++++ Exercise inputs

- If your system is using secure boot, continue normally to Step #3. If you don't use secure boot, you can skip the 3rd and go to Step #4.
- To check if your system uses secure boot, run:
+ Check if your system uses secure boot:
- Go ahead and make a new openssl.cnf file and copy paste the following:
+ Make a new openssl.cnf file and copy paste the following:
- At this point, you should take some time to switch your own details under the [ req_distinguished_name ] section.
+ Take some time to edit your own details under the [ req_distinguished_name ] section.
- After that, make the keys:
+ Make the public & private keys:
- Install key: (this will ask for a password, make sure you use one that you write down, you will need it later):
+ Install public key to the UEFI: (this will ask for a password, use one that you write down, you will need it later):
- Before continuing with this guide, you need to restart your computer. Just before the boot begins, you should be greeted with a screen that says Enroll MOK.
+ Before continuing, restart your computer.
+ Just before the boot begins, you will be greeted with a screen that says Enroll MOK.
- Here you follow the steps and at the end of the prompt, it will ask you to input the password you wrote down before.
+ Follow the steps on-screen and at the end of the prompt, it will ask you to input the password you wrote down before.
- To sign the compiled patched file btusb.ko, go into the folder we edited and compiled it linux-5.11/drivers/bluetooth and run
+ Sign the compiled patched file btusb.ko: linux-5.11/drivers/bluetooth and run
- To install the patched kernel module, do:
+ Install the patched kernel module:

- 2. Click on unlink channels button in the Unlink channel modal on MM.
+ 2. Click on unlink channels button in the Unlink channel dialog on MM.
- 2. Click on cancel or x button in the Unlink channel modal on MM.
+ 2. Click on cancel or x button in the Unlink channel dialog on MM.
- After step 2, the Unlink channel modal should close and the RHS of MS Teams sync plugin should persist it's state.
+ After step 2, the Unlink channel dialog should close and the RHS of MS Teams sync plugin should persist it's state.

++++++++

Exercise brief —
Retype the records above without changing a single word.

Final answer —
- If your system is using secure boot, continue normally to Step #3. If you don't use secure boot, you can skip the 3rd and go to Step #4.
- To check if your system uses secure boot, run:
+ Check if your system uses secure boot:
- Go ahead and make a new openssl.cnf file and copy paste the following:
+ Make a new openssl.cnf file and copy paste the following:
- At this point, you should take some time to switch your own details under the [ req_distinguished_name ] section.
+ Take some time to edit your own details under the [ req_distinguished_name ] section.
- After that, make the keys:
+ Make the public & private keys:
- Install key: (this will ask for a password, make sure you use one that you write down, you will need it later):
+ Install public key to the UEFI: (this will ask for a password, use one that you write down, you will need it later):
- Before continuing with this guide, you need to restart your computer. Just before the boot begins, you should be greeted with a screen that says Enroll MOK.
+ Before continuing, restart your computer.
+ Just before the boot begins, you will be greeted with a screen that says Enroll MOK.
- Here you follow the steps and at the end of the prompt, it will ask you to input the password you wrote down before.
+ Follow the steps on-screen and at the end of the prompt, it will ask you to input the password you wrote down before.
- To sign the compiled patched file btusb.ko, go into the folder we edited and compiled it linux-5.11/drivers/bluetooth and run
+ Sign the compiled patched file btusb.ko: linux-5.11/drivers/bluetooth and run
- To install the patched kernel module, do:
+ Install the patched kernel module:

- 2. Click on unlink channels button in the Unlink channel modal on MM.
+ 2. Click on unlink channels button in the Unlink channel dialog on MM.
- 2. Click on cancel or x button in the Unlink channel modal on MM.
+ 2. Click on cancel or x button in the Unlink channel dialog on MM.
- After step 2, the Unlink channel modal should close and the RHS of MS Teams sync plugin should persist it's state.
+ After step 2, the Unlink channel dialog should close and the RHS of MS Teams sync plugin should persist it's state.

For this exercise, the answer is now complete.